▶ **Task to carry out**:
All lines from the top of the records below through the line holding "text: Introduction ->", and only those, should be printed exactly, minus the pictures.

▶ **Given information**:

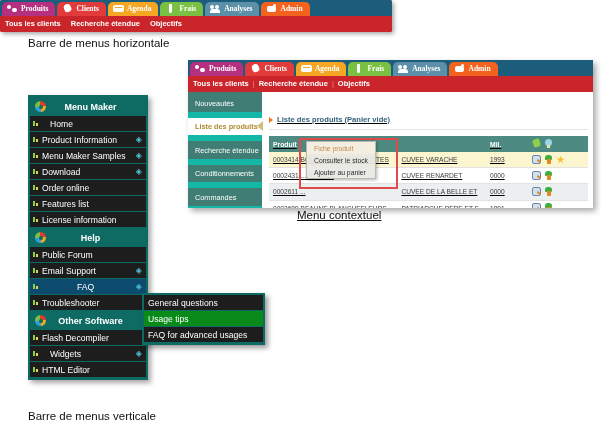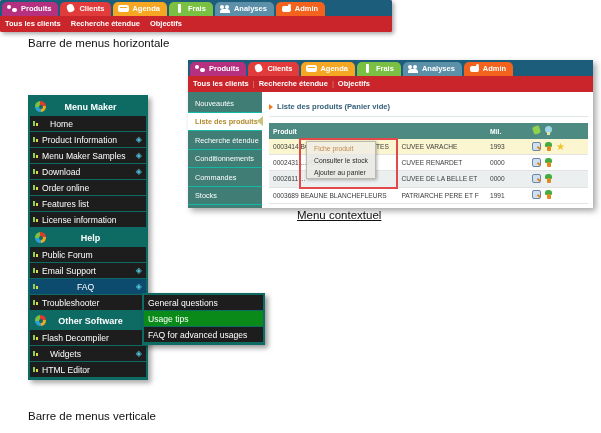"Produits" .menubar .tabs { font-family: none -> Liberation Serif, serif }
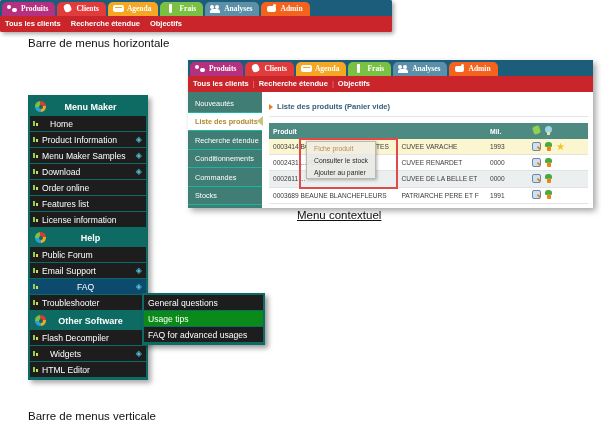"Nouveautés" .panel .lnav .nitem { border-bottom: 1px solid #14b8a6 -> 6px solid #14b8a6 }
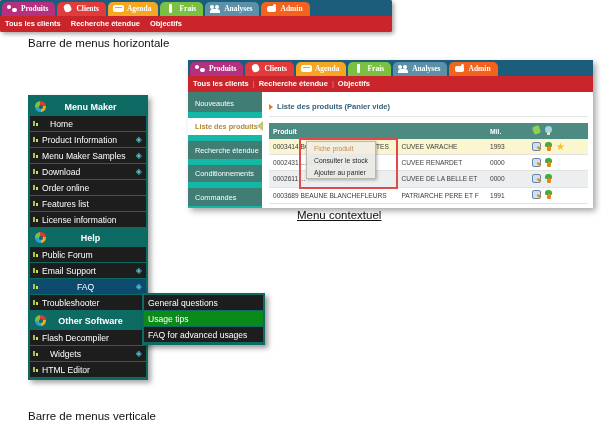"Liste des produits (Panier vide)" .panel .content { padding: 7px 5px 0 7px -> 20px 5px 0 7px; text-decoration: none -> underline }
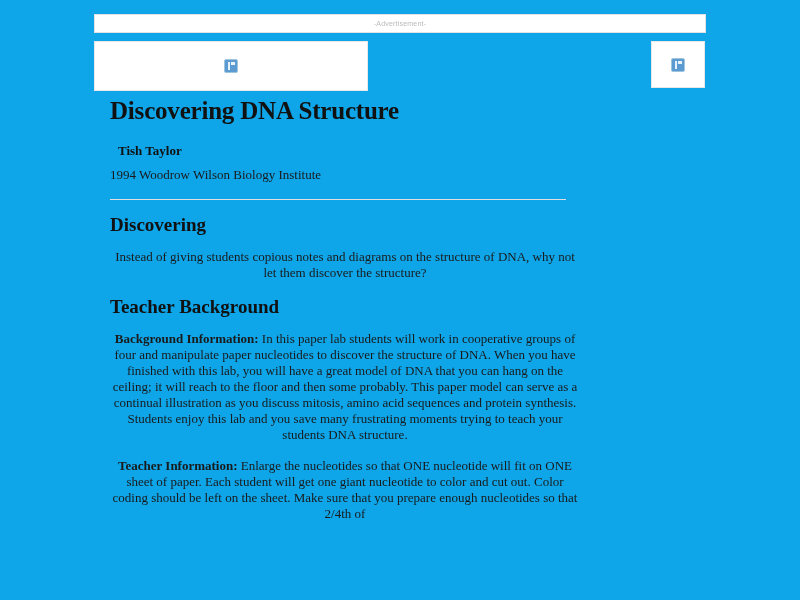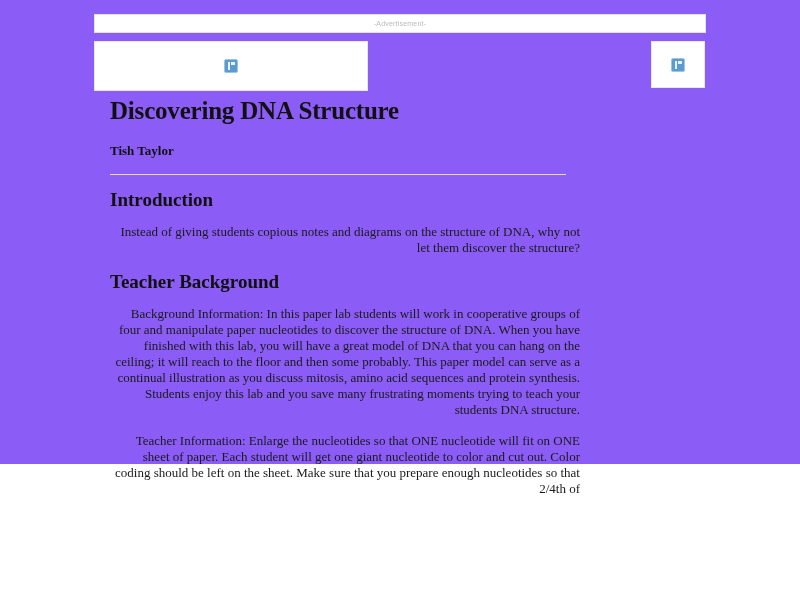"Discovering DNA Structure" .page { background: #8b5cf6 -> #0ea5e9; height: 464px -> 600px }
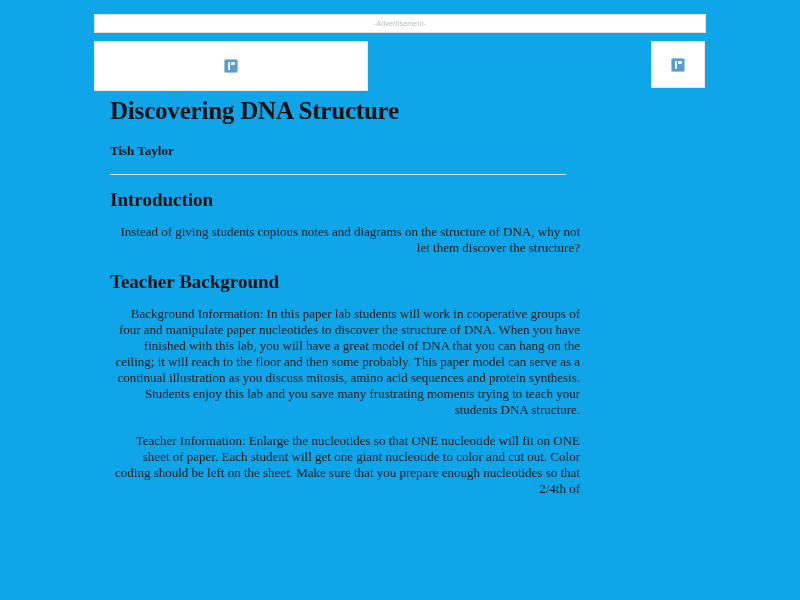"Tish Taylor" .byline-author { margin: 0 -> 8px }
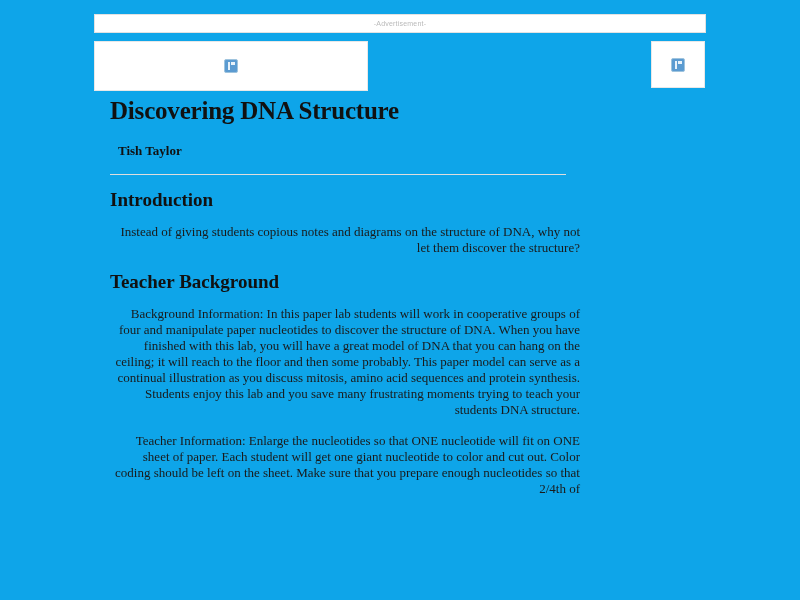"1994 Woodrow Wilson Biology Institute" p.byline-affiliation { html: none -> <p>1994 Woodrow Wilson Biology Institute</p> }
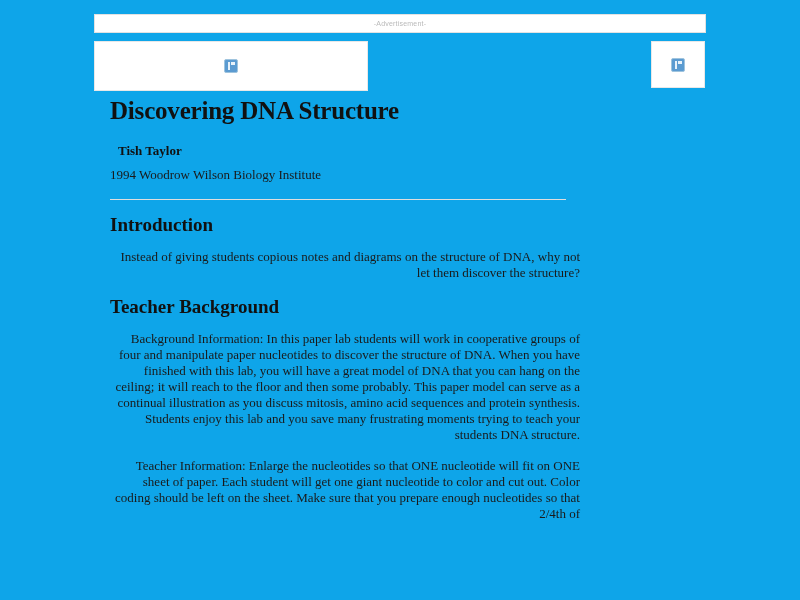"Introduction" h2.section-heading { text: Introduction -> Discovering }
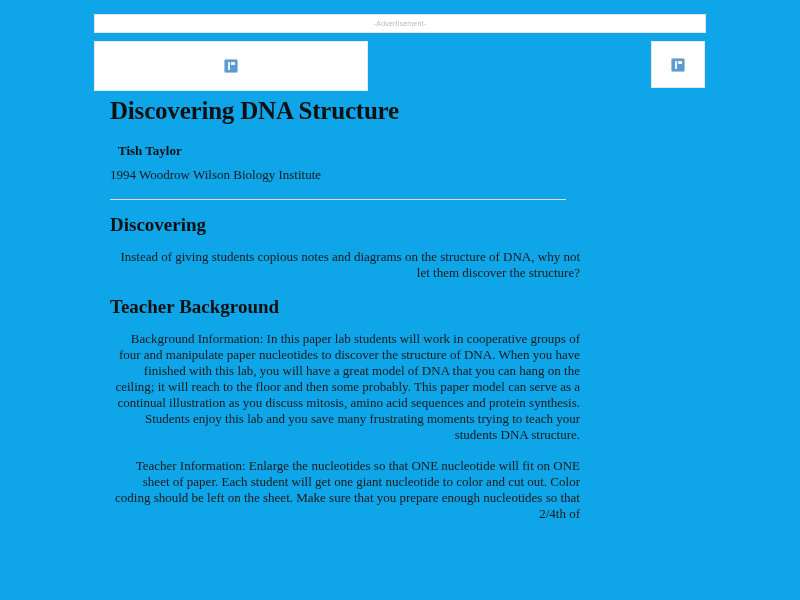"Instead of giving students copious" p.body-text { text-align: right -> center }
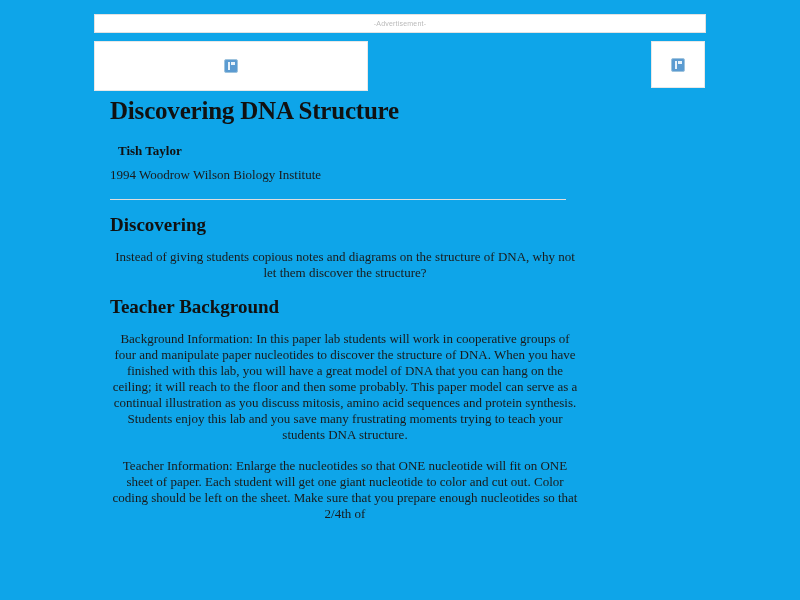"Background Information:" p.body-text .lead { font-weight: normal -> bold }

▶ **Answer**:
"Produits" .menubar .tabs { font-family: none -> Liberation Serif, serif }
"Nouveautés" .panel .lnav .nitem { border-bottom: 1px solid #14b8a6 -> 6px solid #14b8a6 }
"Liste des produits (Panier vide)" .panel .content { padding: 7px 5px 0 7px -> 20px 5px 0 7px; text-decoration: none -> underline }
"Discovering DNA Structure" .page { background: #8b5cf6 -> #0ea5e9; height: 464px -> 600px }
"Tish Taylor" .byline-author { margin: 0 -> 8px }
"1994 Woodrow Wilson Biology Institute" p.byline-affiliation { html: none -> <p>1994 Woodrow Wilson Biology Institute</p> }
"Introduction" h2.section-heading { text: Introduction -> Discovering }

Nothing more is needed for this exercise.